Try it :: Return the lines below exactly, from the first line to the line that contains "none -> <div>Think". Leave out pictures.

Recorded information ::

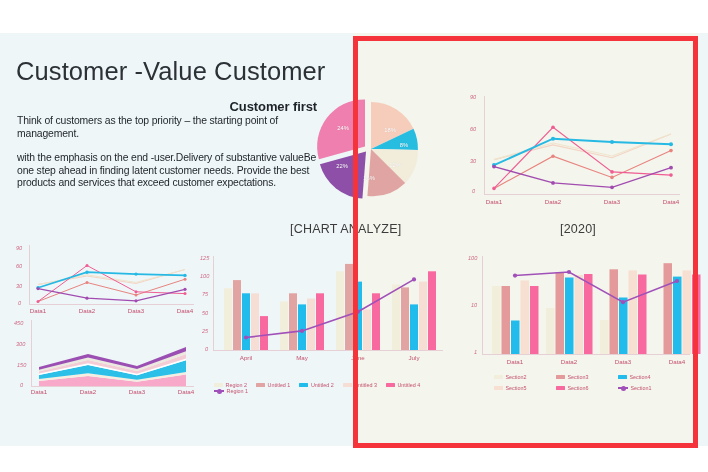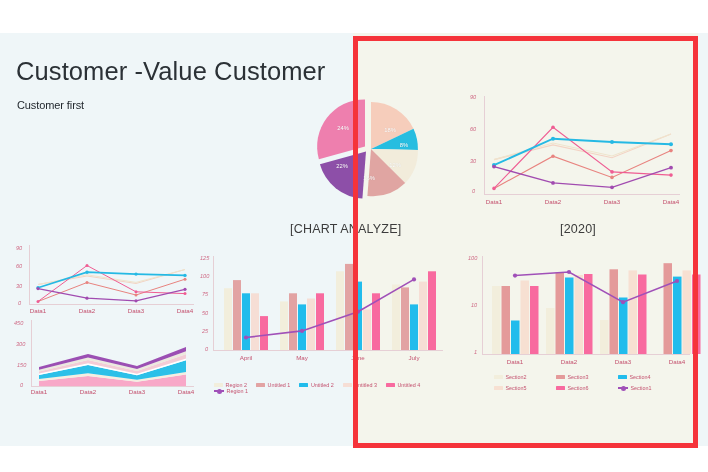"Customer first" .blk .h { font-size: 11px -> 13px; font-weight: normal -> bold; text-align: none -> right }
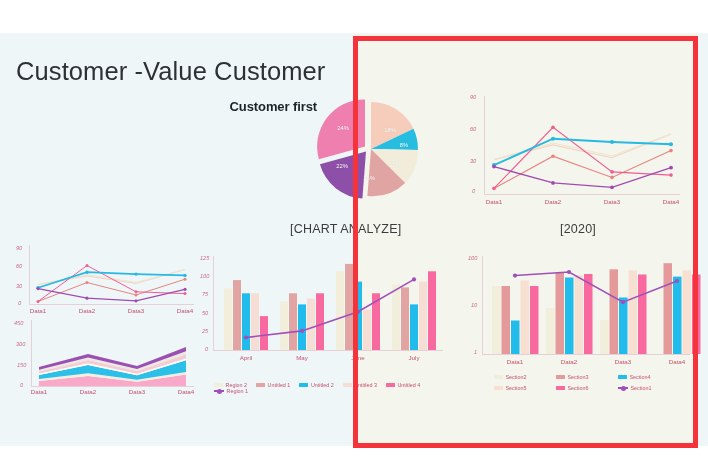"Think of customers as the" div.p { html: none -> <div>Think of customers as the top priority – the starting point of management.</div> }
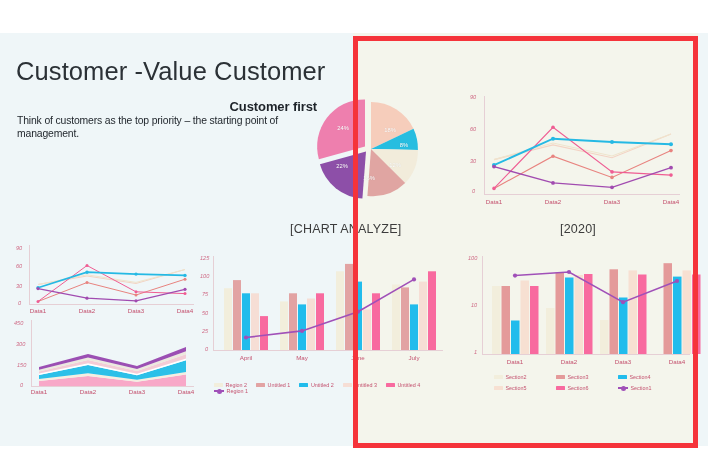"with the emphasis on the" div.p { html: none -> <div>with the emphasis on the end -user.Delivery of substantive valueBe one step ahead in finding latent customer needs. Provide the best products and services that exceed customer expectations.</div> }
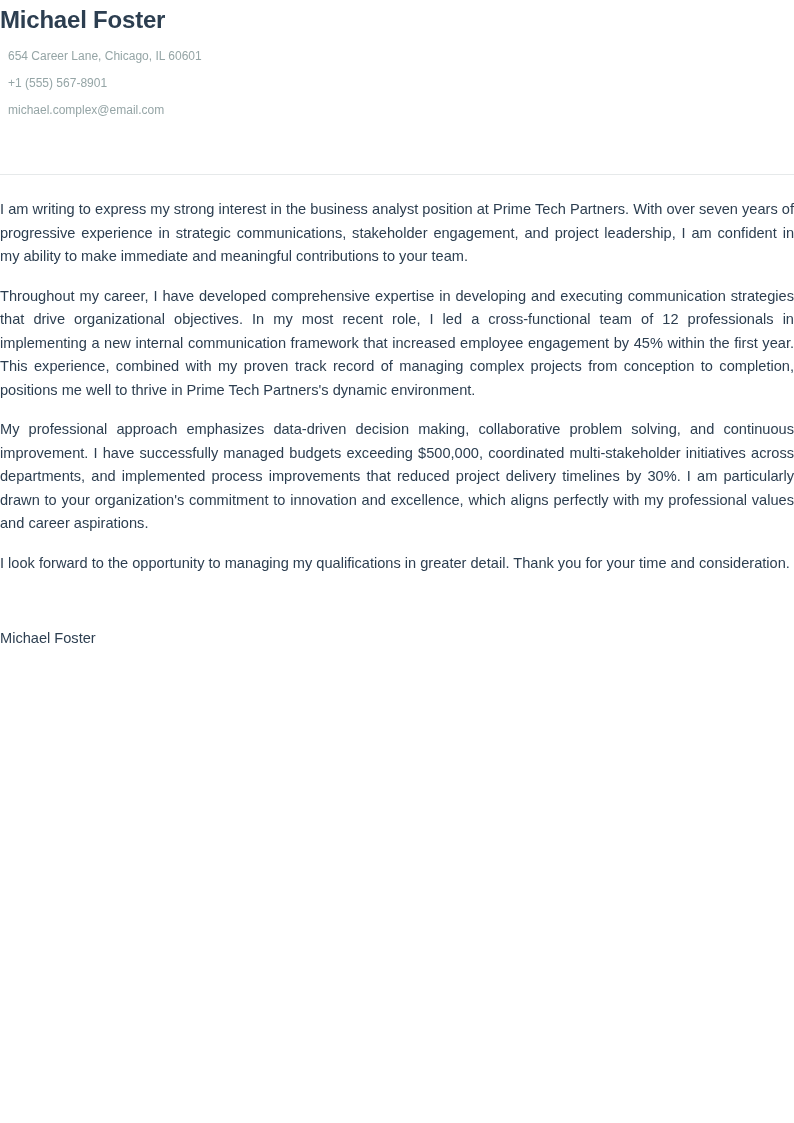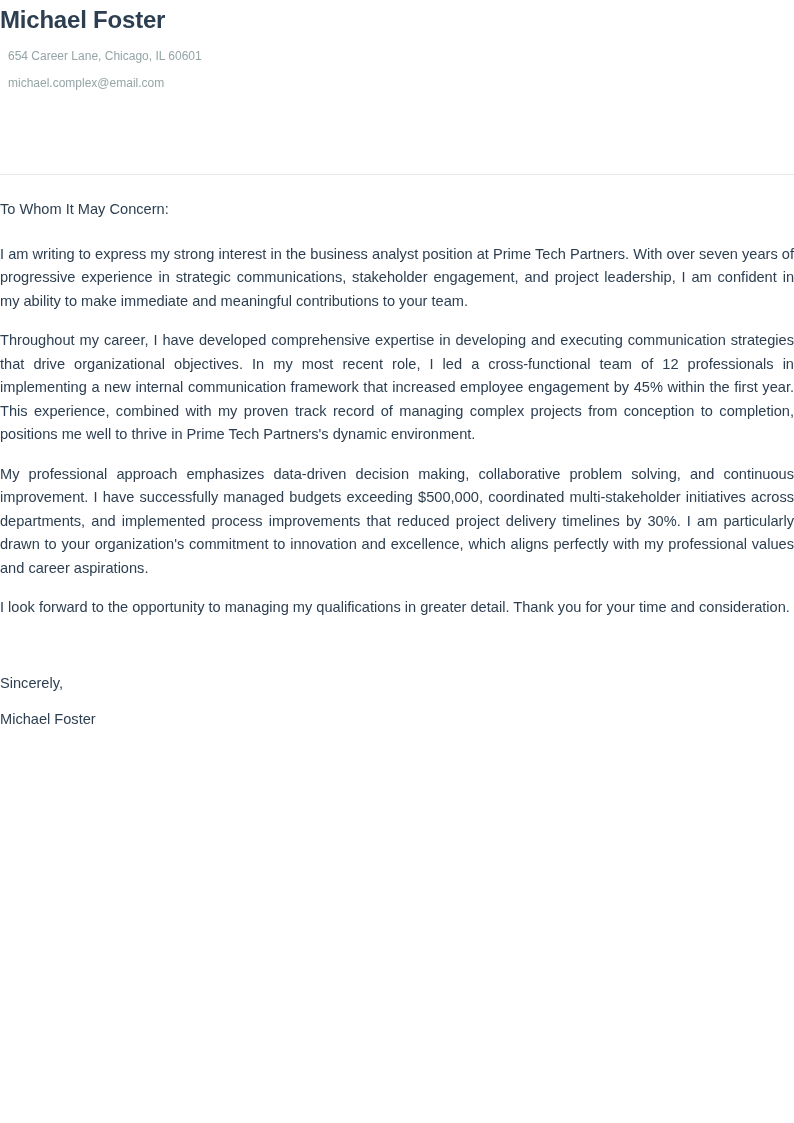"+1 (555) 567-8901" p.contact-line { html: none -> <p>+1 (555) 567-8901</p> }
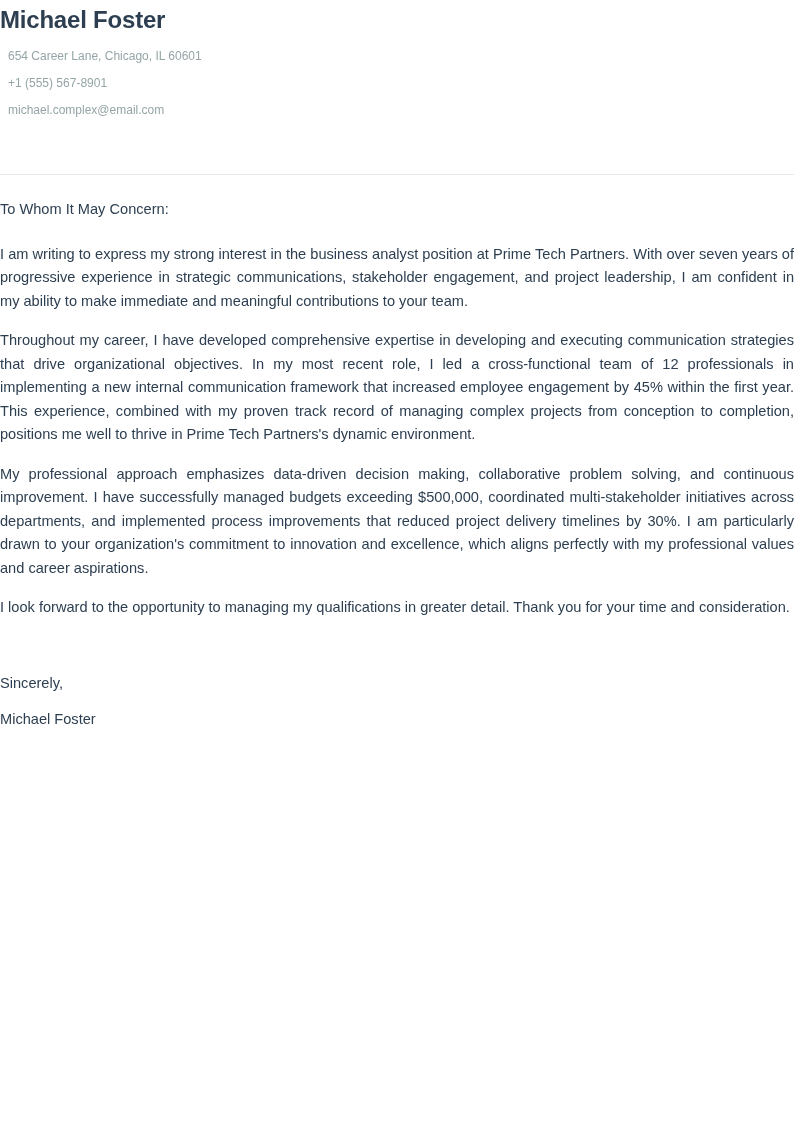"To Whom It May Concern:" p.salutation { html: <p>To Whom It May Concern:</p> -> none }
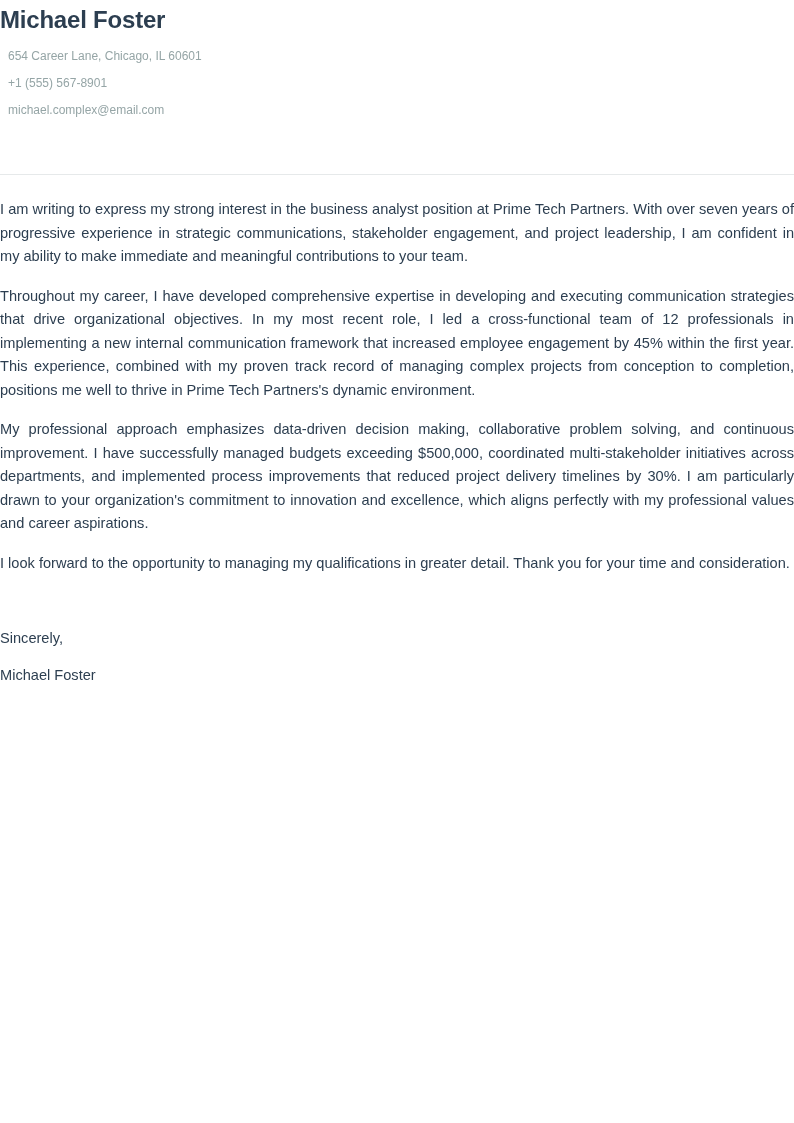"Sincerely," p.closing { html: <p>Sincerely,</p> -> none }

Written answer ::
"Customer first" .blk .h { font-size: 11px -> 13px; font-weight: normal -> bold; text-align: none -> right }
"Think of customers as the" div.p { html: none -> <div>Think of customers as the top priority – the starting point of management.</div> }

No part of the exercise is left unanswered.